To verify if autovacuum is not effectively handling dead tuples, look for the following metrics in Prometheus and Grafana:
-
Dead Tuples Count (n_dead_tup): Query pg_stat_user_tables for n_dead_tup on test_table. A rising count of dead tuples without subsequent reduction indicates that autovacuum is not keeping up with the workload.
-
Disk Space Usage: Dead tuples occupy storage space, and when autovacuum can’t keep up, disk usage grows significantly. Track overall database size using pg_database_size('db_name').
-
CPU and Memory Usage: High CPU usage indicates that PostgreSQL is devoting resources to autovacuum tasks but potentially not keeping up. As dead tuples accumulate, memory consumption can increase due to larger table sizes and indexing overhead. Track CPU and memory usage for the PostgreSQL container to observe spikes when autovacuum runs.
-
Buffers Allocated (buffers_alloc): Measures the total number of buffers allocated by the background writer.

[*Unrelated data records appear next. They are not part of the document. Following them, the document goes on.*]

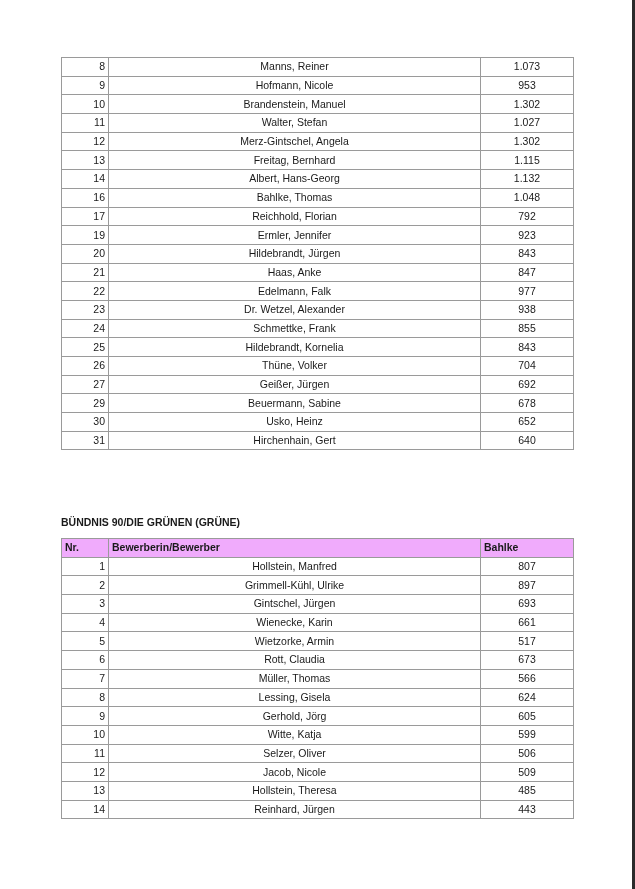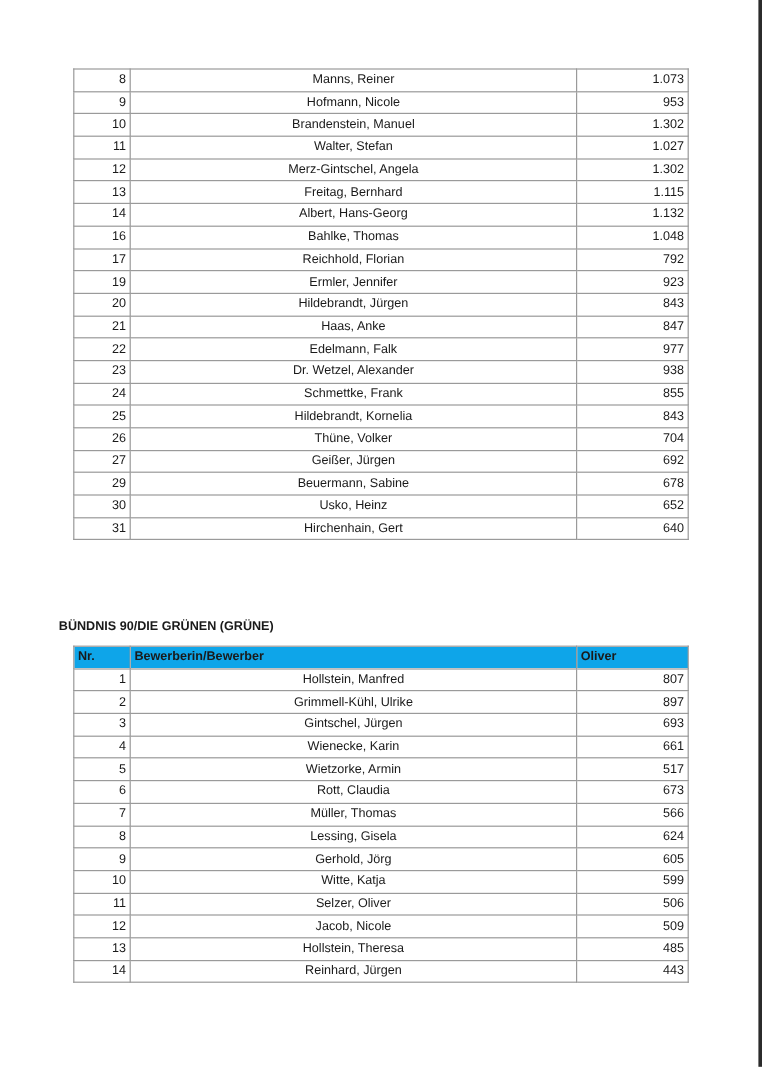--- a/index.html
+++ b/index.html
@@ -43,7 +43,7 @@
     table.results col.c-name { width: 372px; }
     table.results col.c-votes { width: 93px; }
     td.nr { text-align: right; }
-    td.votes { text-align: right; margin-top: 32px; }
+    td.votes { text-align: center; margin-top: 32px; }
     td.name { text-align: center; }
     th {
       background: #0ea5e9;

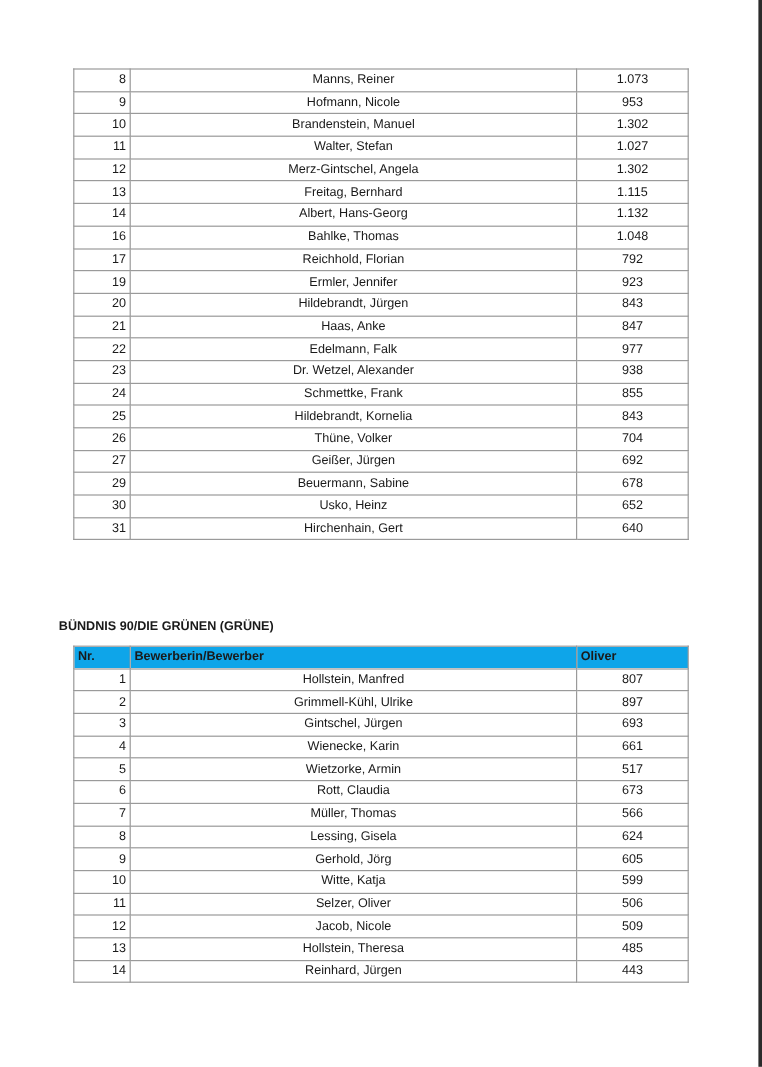--- a/index.html
+++ b/index.html
@@ -54,7 +54,7 @@
     #table-gruene { top: 538px; }
     .party-heading {
       position: absolute;
-      left: 49px;
+      left: 61px;
       top: 516px;
       font-size: 10.5px;
       font-weight: bold;

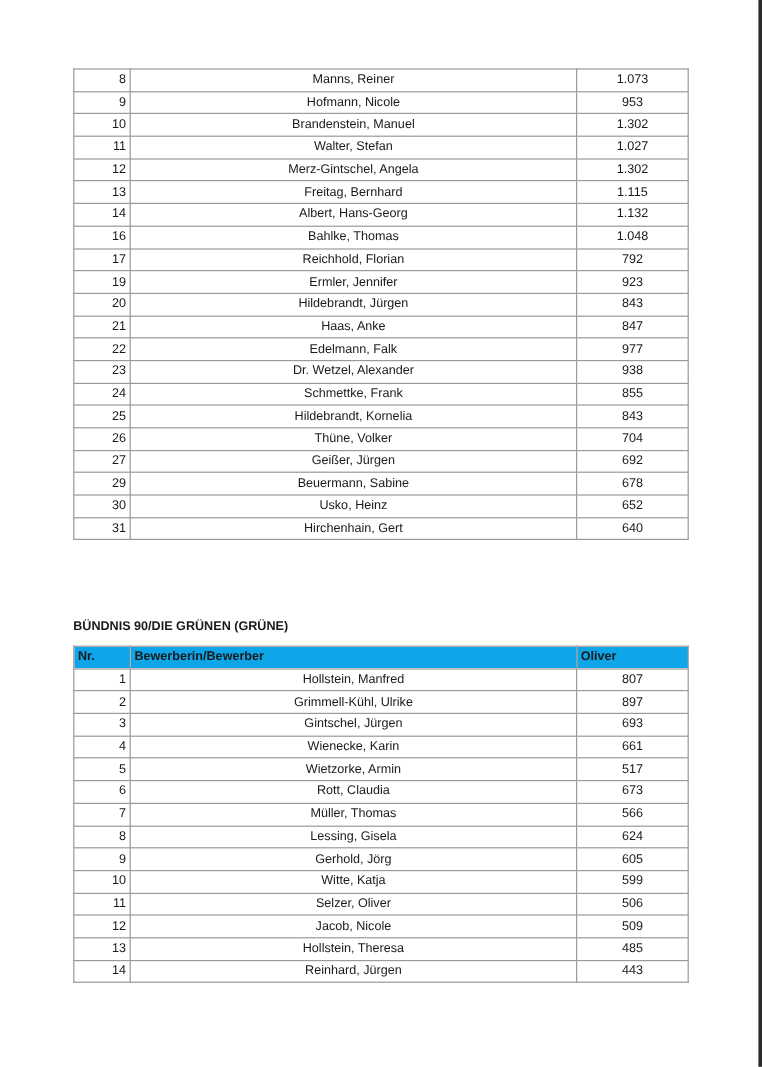--- a/index.html
+++ b/index.html
@@ -46,7 +46,7 @@
     td.votes { text-align: center; margin-top: 32px; }
     td.name { text-align: center; }
     th {
-      background: #0ea5e9;
+      background: #f0abfc;
       font-weight: bold;
       text-align: left;
     }

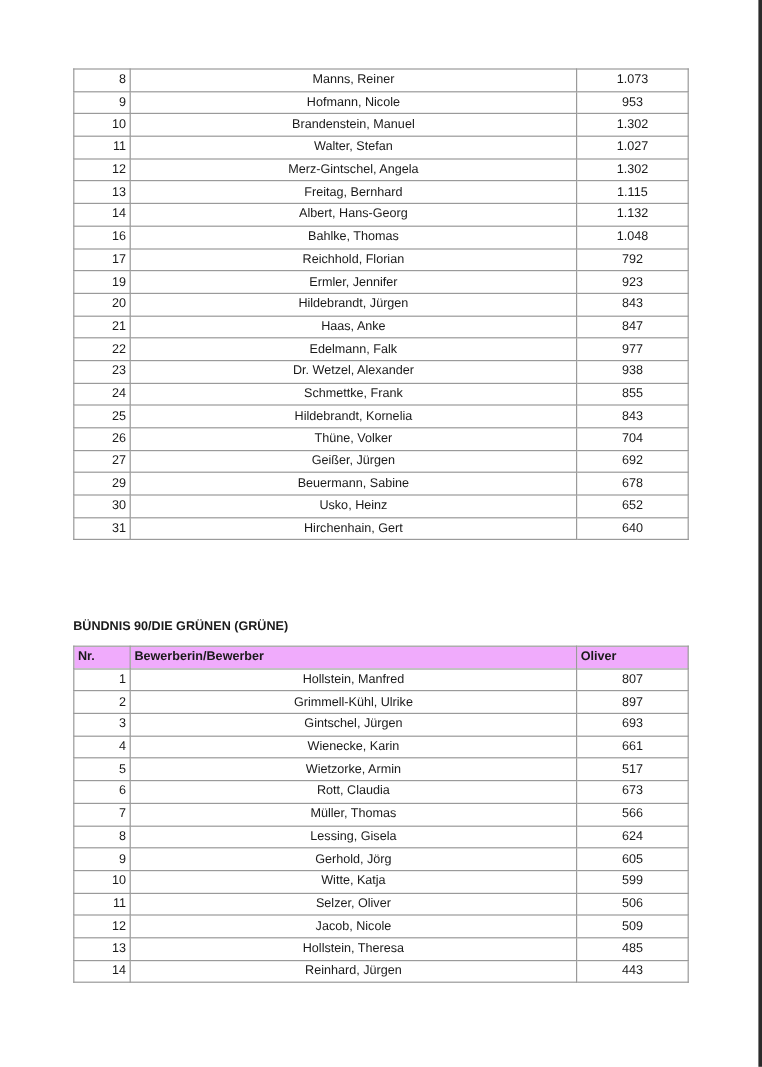--- a/index.html
+++ b/index.html
@@ -193,7 +193,7 @@
     <tr>
       <th>Nr.</th>
       <th>Bewerberin/Bewerber</th>
-      <th>Oliver</th>
+      <th>Bahlke</th>
     </tr>
   </thead>
   <tbody id="tbody2">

A high rate of buffer allocations might indicate frequent modifications (inserts, updates, or deletes), which could create dead tuples faster than autovacuum can clean them up.
-
Checkpoint Time (checkpoint_time): Tracks the total time spent in checkpoints. If checkpoint durations are high, it might mean I/O resources are being heavily utilized, potentially delaying autovacuum.
How can we reconfigure the PostgreSQL parameters to resolve this problem?
When autovacuum is unable to handle the workload, consider adjusting the following parameters in postgresql.conf or directly in the database session:
-
Increase the Number of Autovacuum Workers:
- Parameter: autovacuum_max_workers
- Recommended Adjustment: Increase from default (3) to a higher value (5 or 8) to allow more concurrent autovacuum jobs.
-
Autovacuum Nap Time:
- Parameter: autovacuum_naptime
- Recommended Adjustment: Decrease from default (1min) to a shorter interval (e.g., 10s) to ensure autovacuum checks for dead tuples more frequently.
-
Autovacuum Thresholds:
- Parameters: autovacuum_vacuum_threshold and autovacuum_vacuum_scale_factor
- Recommended Adjustment: Reduce these values to trigger autovacuum more aggressively when fewer dead tuples accumulate (e.g., autovacuum_vacuum_threshold = 10, autovacuum_vacuum_scale_factor = 0.05). This makes autovacuum more responsive to changes.
-
Autovacuum Cost Delay:
- Parameter: autovacuum_vacuum_cost_delay
- Recommended Adjustment: Lower the delay (e.g., from 2ms to 0ms) to make autovacuum run faster, at the cost of increased I/O load. This can help reduce dead tuples faster in high-activity environments.